Detected change data

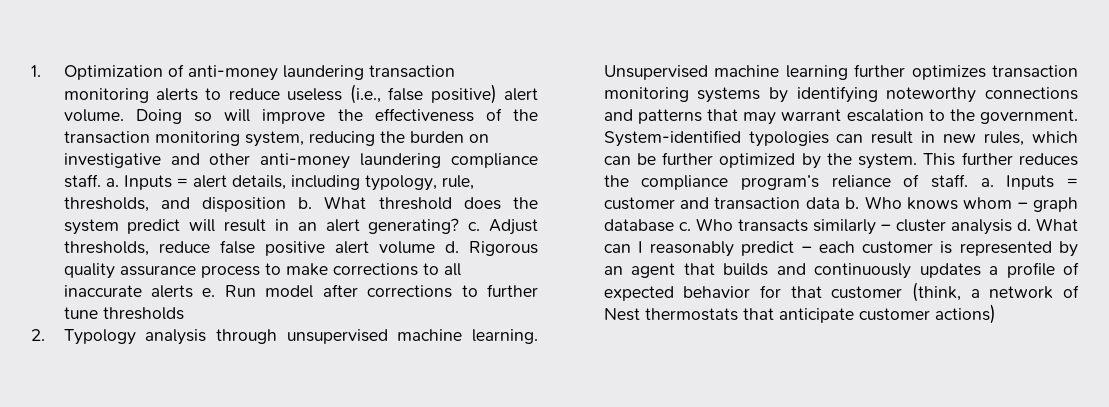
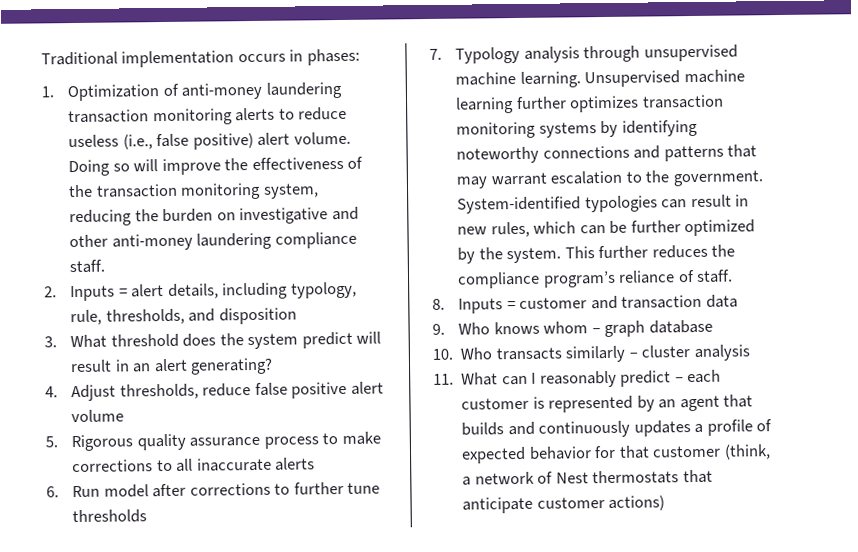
(31, 71) none -> [41,48,360,68] Traditional implementation occurs in phases: //
[105,178,119,187] a. -> [44,286,57,298] // 2.
[298,197,313,209] b. -> [44,336,57,348] // 3.
[468,222,481,231] c. -> [45,386,58,398] // 4.
[444,241,459,253] d. -> [45,436,58,448] // 5.
[202,288,216,297] e. -> [46,486,59,498] // 6.
[31,329,45,341] 2. -> [429,48,442,60] 7.
[980,178,994,187] a. -> [432,298,445,310] // 8.
[845,197,860,209] b. -> [432,323,445,335] // 9.
[678,222,691,231] c. -> [432,348,453,360] // 10.
[1016,219,1031,231] d. -> [433,373,454,385] // 11.

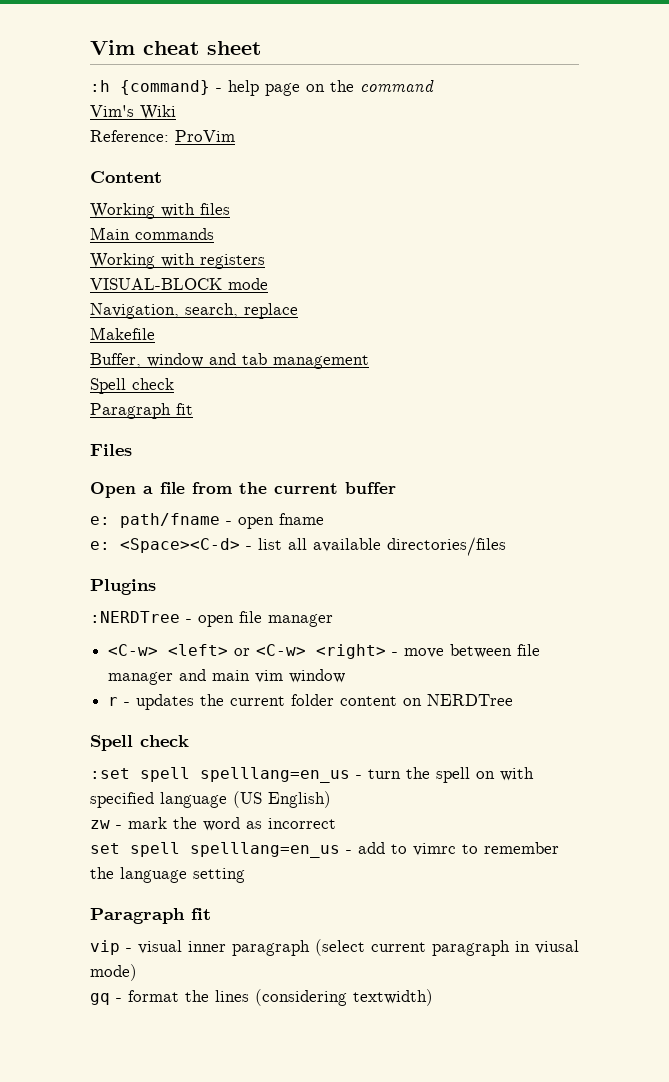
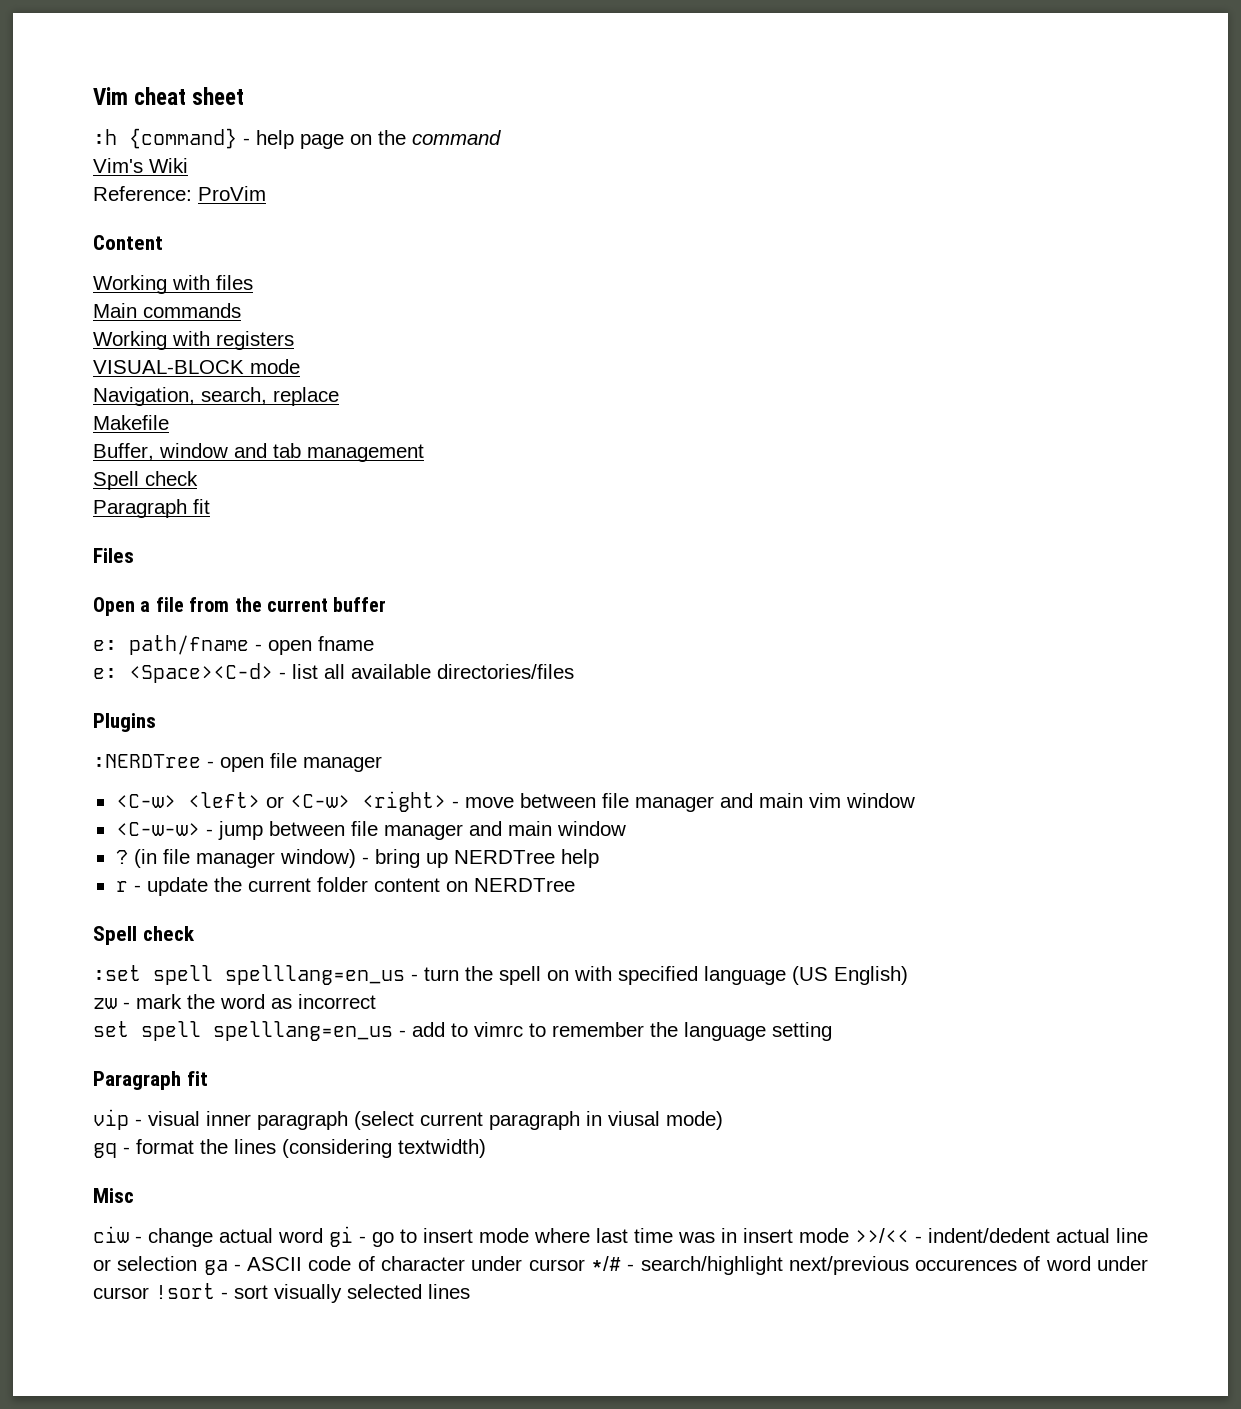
(346, 676) none -> [115,821,626,840] [115,849,599,868] // <C-w-w> - jump between file manager and main window // ? (in file manager window) - bring up NERDTree help
[136,694,195,710] updates -> [146,877,208,896] update
(433, 997) none -> [93,1188,134,1203] [93,1226,1148,1247] [93,1256,1148,1275] [93,1283,470,1303] // Misc // ciw - change actual word gi - go to insert mode where last time was in insert mode >>/<< - indent/dedent actual line or selection ga - ASCII code of character under cursor */# - search/highlight next/previous occurences of word under cursor !sort - sort visually selected lines

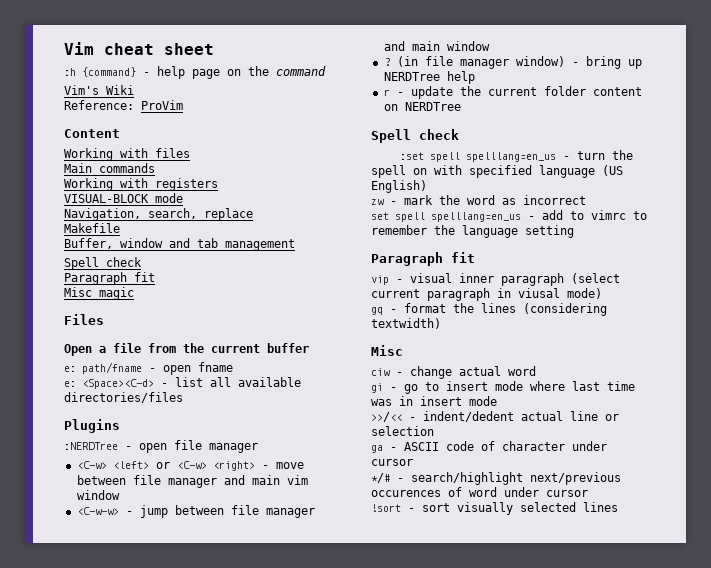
(210, 506) none -> [64,287,134,300] // Misc magic
(323, 1235) none -> (536, 371) //
(849, 1235) none -> (497, 401) //
(198, 1263) none -> (434, 431) //
(585, 1265) none -> (413, 462) //
(149, 1293) none -> (588, 493) //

#### Problem:
Although the records above contain pictures, the copy should hold only the lines from their start through the line containing "[1016,219,1031,231] d. ->", each exactly as written, and none of the pictures.

#### Response:
(31, 71) none -> [41,48,360,68] Traditional implementation occurs in phases: //
[105,178,119,187] a. -> [44,286,57,298] // 2.
[298,197,313,209] b. -> [44,336,57,348] // 3.
[468,222,481,231] c. -> [45,386,58,398] // 4.
[444,241,459,253] d. -> [45,436,58,448] // 5.
[202,288,216,297] e. -> [46,486,59,498] // 6.
[31,329,45,341] 2. -> [429,48,442,60] 7.
[980,178,994,187] a. -> [432,298,445,310] // 8.
[845,197,860,209] b. -> [432,323,445,335] // 9.
[678,222,691,231] c. -> [432,348,453,360] // 10.
[1016,219,1031,231] d. -> [433,373,454,385] // 11.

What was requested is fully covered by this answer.